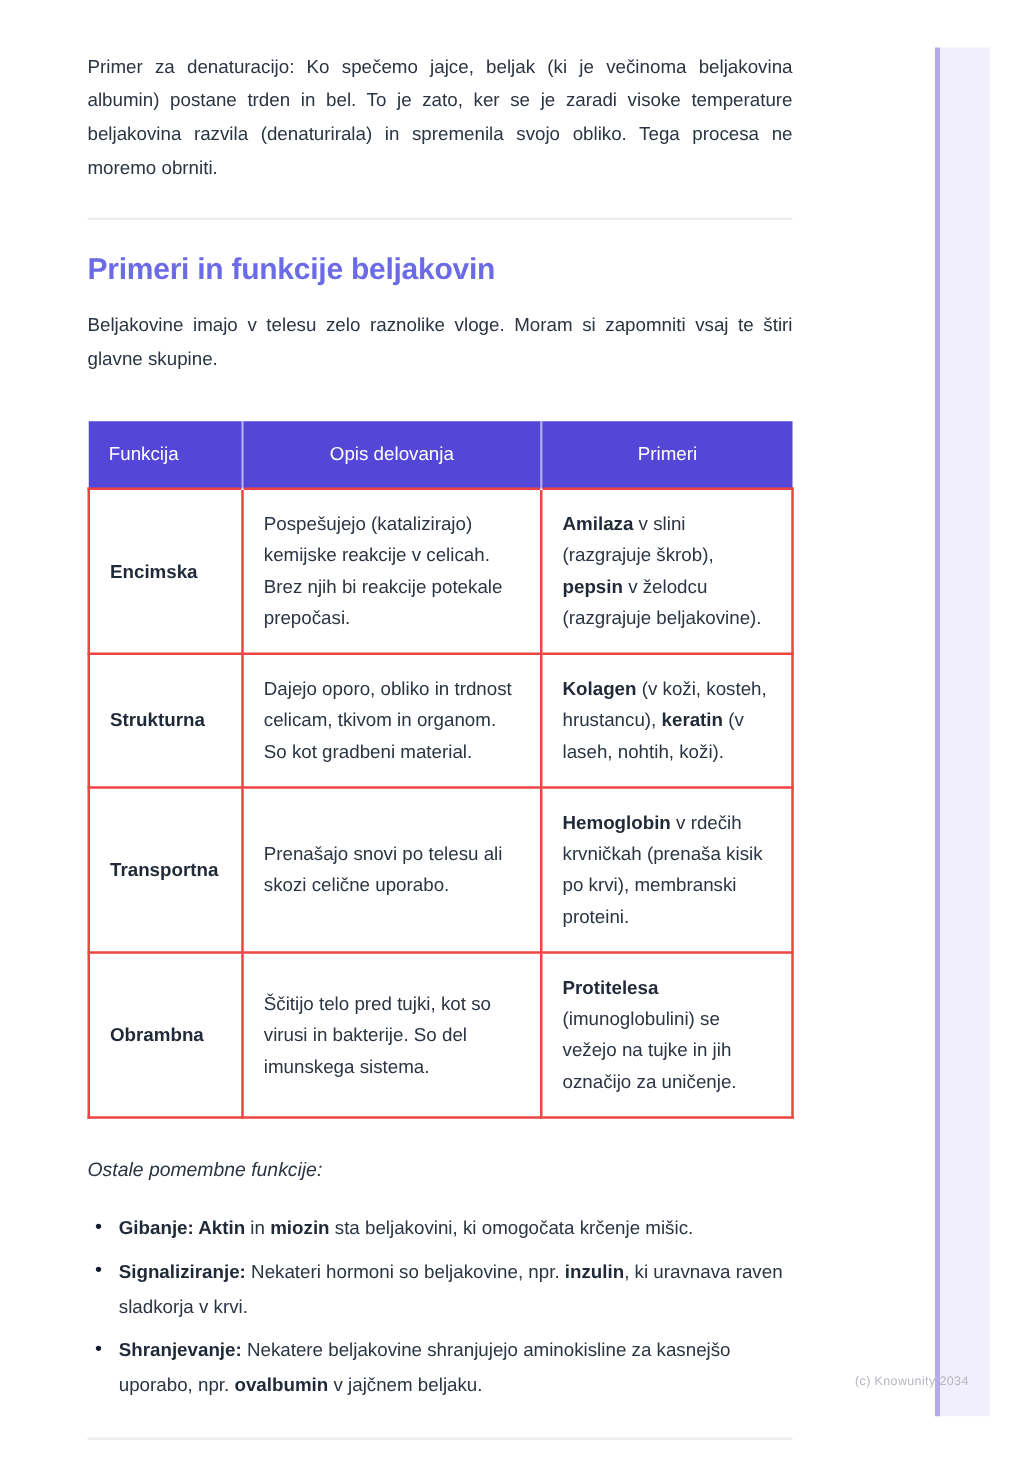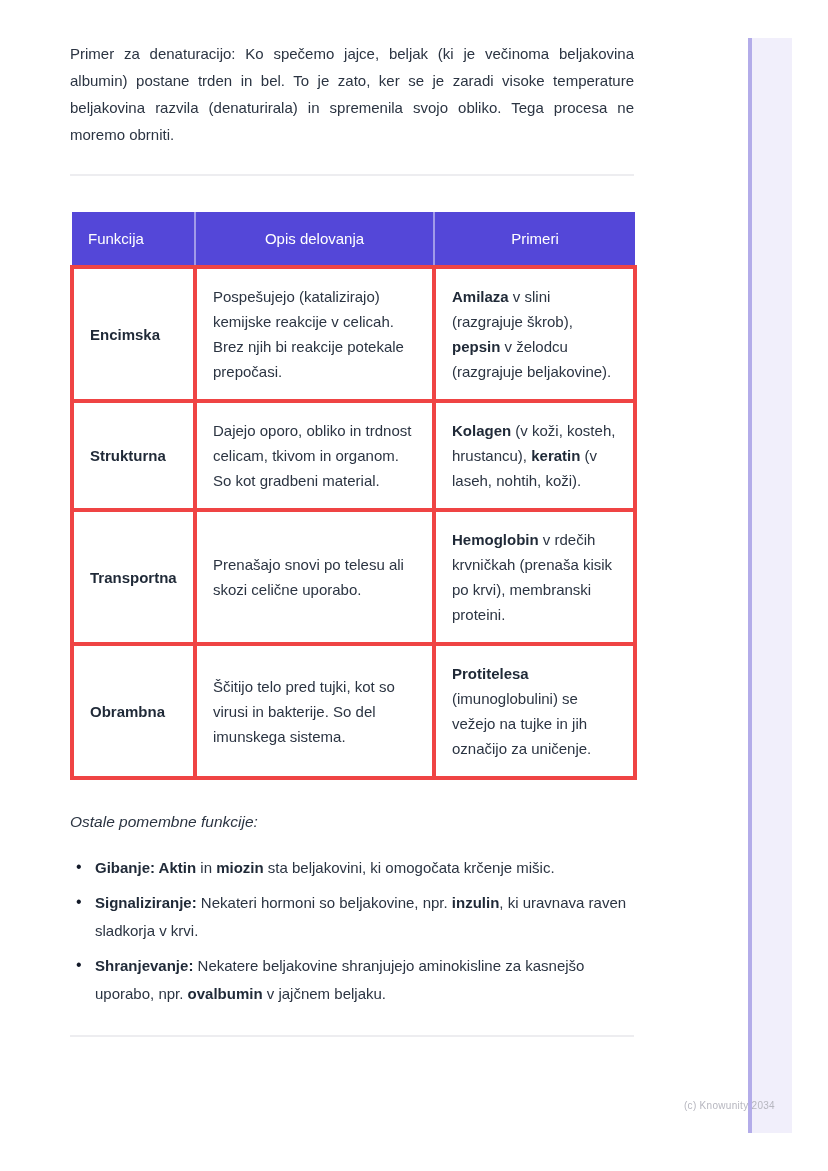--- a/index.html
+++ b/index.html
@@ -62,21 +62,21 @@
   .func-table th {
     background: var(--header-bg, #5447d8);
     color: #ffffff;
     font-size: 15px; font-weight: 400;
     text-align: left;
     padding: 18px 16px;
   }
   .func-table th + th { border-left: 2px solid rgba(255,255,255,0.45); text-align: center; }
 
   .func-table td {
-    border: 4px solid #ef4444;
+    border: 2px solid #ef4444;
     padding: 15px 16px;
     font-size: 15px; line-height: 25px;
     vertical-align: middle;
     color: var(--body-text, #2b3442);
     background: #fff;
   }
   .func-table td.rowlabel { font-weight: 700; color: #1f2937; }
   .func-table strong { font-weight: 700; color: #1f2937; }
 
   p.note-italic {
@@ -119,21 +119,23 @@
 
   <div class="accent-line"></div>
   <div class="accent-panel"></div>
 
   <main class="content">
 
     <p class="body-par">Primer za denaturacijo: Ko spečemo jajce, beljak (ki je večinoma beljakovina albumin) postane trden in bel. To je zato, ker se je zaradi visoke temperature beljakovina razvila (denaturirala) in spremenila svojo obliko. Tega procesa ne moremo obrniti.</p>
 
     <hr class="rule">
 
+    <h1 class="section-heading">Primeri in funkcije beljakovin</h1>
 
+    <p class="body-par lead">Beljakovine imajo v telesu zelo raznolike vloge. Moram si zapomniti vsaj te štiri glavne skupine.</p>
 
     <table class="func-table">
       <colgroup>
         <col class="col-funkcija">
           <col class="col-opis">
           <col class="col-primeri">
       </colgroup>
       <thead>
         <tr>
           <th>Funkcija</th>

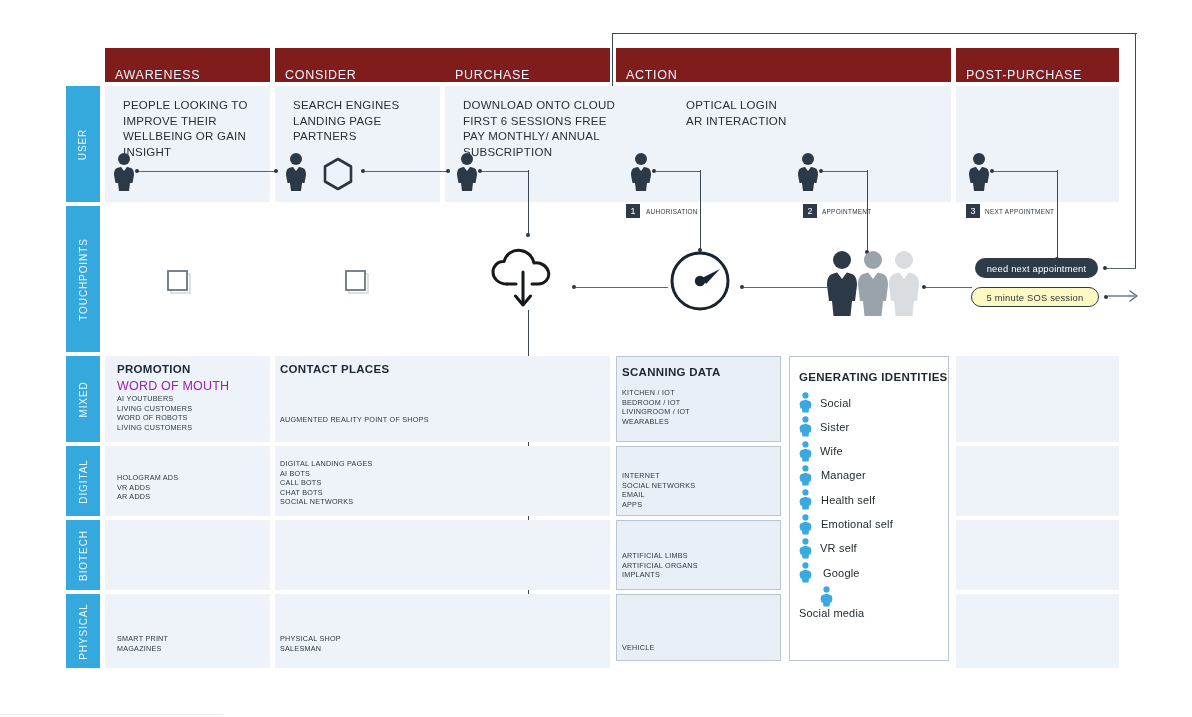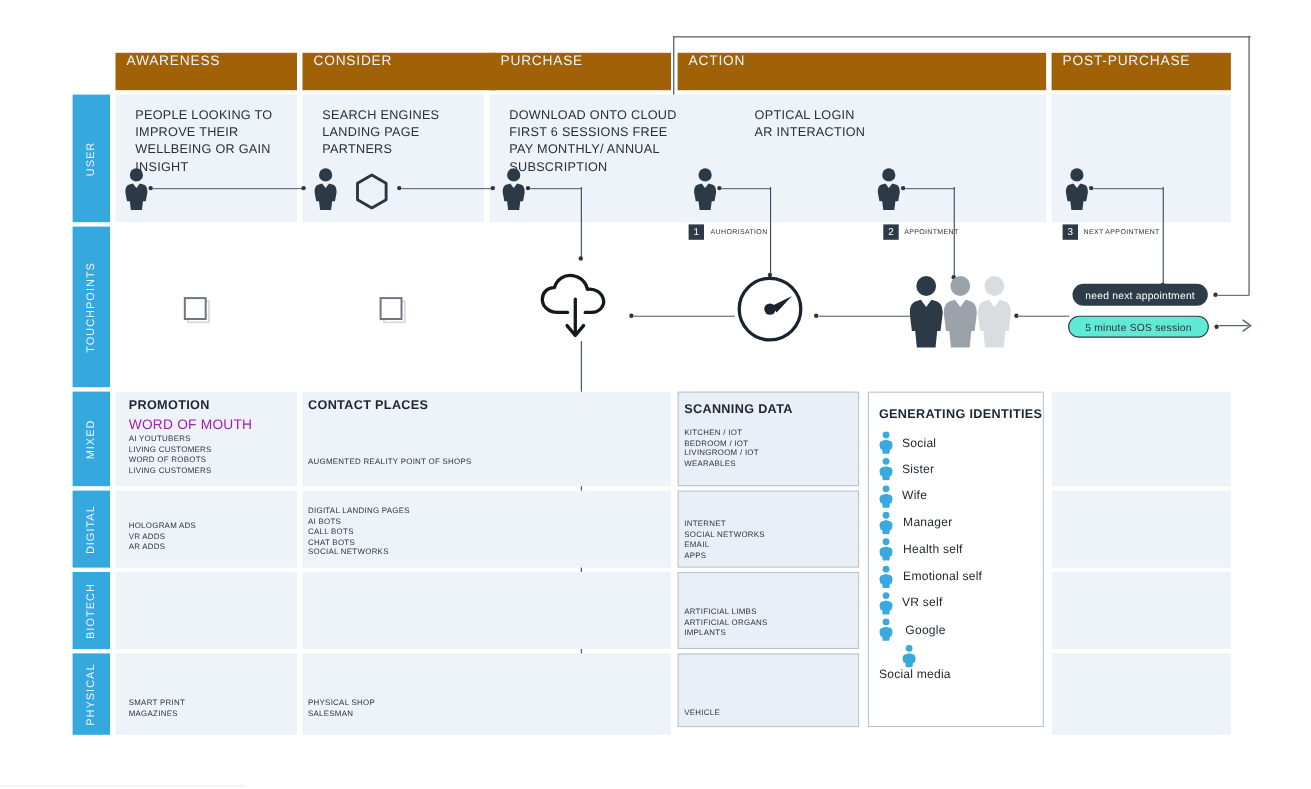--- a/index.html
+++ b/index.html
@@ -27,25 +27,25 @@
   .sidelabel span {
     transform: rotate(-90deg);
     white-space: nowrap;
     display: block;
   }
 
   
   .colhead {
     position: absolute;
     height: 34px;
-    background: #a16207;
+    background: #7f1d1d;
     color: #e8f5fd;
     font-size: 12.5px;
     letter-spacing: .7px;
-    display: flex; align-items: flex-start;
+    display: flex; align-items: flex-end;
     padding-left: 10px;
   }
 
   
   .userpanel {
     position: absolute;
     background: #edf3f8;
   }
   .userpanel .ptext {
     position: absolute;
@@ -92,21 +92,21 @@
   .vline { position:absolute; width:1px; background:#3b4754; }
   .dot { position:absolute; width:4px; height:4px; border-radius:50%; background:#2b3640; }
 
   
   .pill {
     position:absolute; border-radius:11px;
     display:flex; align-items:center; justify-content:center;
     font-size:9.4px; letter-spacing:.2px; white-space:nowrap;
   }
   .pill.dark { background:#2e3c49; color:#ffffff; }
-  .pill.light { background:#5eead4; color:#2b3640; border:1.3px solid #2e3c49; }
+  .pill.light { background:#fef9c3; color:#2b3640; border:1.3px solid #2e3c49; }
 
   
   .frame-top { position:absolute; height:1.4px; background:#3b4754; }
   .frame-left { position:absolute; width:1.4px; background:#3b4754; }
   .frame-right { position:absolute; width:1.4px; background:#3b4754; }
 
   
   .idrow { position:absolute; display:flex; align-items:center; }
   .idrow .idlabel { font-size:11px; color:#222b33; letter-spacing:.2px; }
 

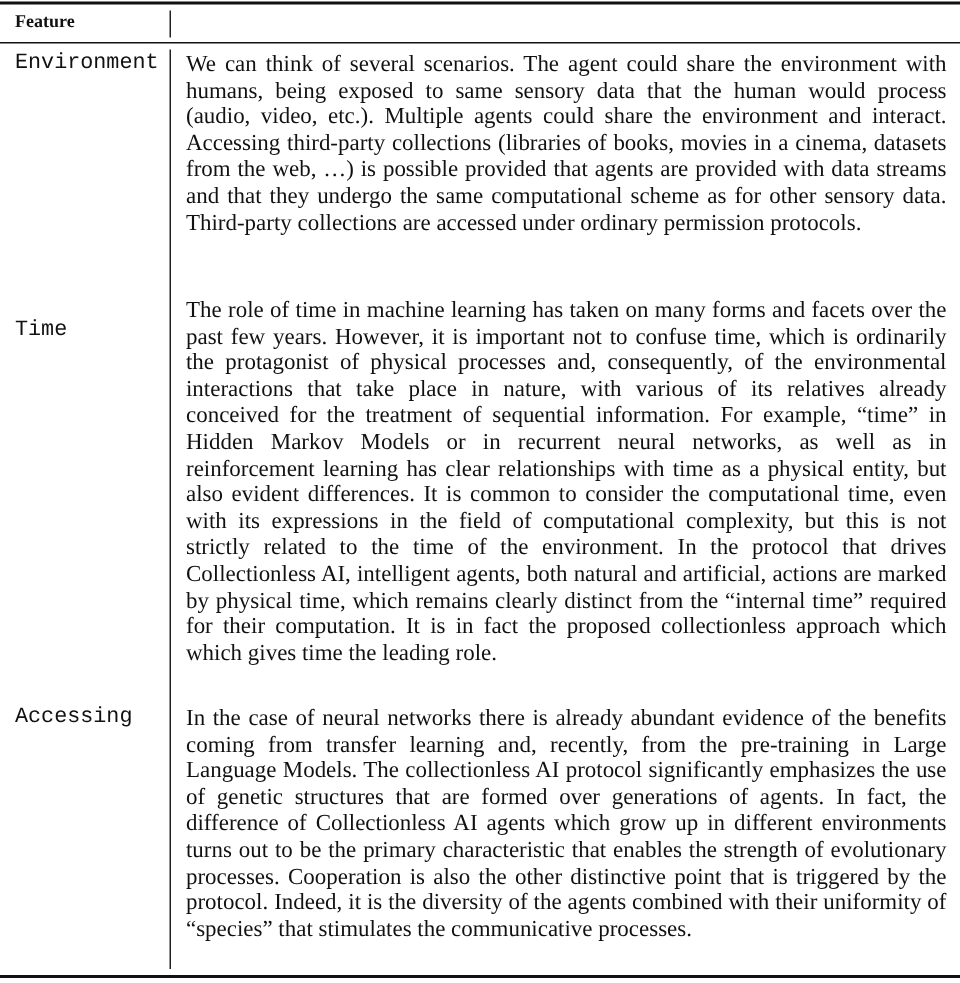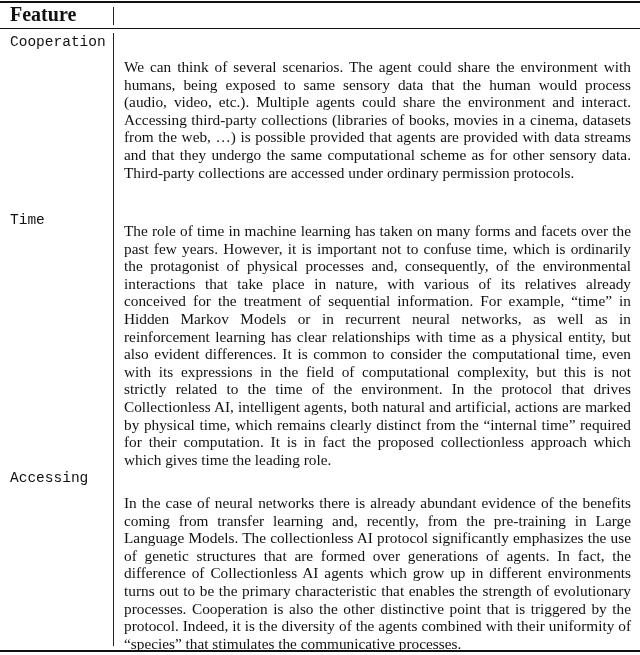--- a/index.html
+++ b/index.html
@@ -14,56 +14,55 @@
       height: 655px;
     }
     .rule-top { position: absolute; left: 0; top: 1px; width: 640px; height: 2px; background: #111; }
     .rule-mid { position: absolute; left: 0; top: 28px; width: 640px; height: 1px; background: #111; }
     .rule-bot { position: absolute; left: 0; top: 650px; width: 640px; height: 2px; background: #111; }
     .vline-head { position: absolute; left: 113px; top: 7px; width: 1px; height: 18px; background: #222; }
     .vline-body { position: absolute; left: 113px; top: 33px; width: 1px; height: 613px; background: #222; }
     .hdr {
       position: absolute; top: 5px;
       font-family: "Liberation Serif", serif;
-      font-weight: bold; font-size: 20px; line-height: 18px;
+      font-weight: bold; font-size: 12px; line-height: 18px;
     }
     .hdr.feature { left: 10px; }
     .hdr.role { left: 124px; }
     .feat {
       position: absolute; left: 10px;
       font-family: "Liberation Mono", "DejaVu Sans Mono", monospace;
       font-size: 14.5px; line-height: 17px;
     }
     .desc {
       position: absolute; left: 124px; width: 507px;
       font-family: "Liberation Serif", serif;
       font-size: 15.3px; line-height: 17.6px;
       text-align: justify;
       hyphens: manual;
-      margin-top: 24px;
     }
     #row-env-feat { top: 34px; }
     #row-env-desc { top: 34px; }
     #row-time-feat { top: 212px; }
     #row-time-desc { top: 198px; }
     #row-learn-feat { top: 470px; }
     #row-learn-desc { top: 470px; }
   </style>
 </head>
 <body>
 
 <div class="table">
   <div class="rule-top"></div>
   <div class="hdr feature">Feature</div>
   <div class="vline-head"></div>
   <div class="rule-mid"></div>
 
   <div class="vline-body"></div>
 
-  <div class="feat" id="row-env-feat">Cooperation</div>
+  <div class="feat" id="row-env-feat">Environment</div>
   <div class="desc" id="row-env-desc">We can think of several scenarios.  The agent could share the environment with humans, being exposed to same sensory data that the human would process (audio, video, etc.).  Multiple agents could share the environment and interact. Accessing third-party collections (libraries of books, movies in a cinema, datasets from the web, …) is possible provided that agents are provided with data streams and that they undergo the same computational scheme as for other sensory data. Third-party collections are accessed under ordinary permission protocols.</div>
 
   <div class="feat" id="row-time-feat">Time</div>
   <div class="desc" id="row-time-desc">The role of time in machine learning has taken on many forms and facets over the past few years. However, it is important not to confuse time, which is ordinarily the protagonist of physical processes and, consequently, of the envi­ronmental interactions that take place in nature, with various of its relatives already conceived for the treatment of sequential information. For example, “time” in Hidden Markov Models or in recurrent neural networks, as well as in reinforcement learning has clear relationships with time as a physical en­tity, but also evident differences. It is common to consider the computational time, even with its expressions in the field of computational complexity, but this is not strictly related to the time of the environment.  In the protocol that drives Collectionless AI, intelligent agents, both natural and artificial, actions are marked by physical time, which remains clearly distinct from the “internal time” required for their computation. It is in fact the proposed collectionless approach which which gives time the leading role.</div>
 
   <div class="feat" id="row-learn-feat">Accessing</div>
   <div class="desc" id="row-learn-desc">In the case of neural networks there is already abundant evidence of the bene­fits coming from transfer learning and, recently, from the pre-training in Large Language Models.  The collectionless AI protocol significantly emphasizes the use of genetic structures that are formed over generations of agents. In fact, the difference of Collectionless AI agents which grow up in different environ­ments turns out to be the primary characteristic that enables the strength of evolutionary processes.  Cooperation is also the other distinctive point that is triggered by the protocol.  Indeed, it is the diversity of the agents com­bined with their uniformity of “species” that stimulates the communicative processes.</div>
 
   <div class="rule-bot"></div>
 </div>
....................
### EXERCISE AIM:
Give the number of lines that hold the word "display" in these records, with nothing added.

### SOLUTION FOR THIS EXERCISE:
5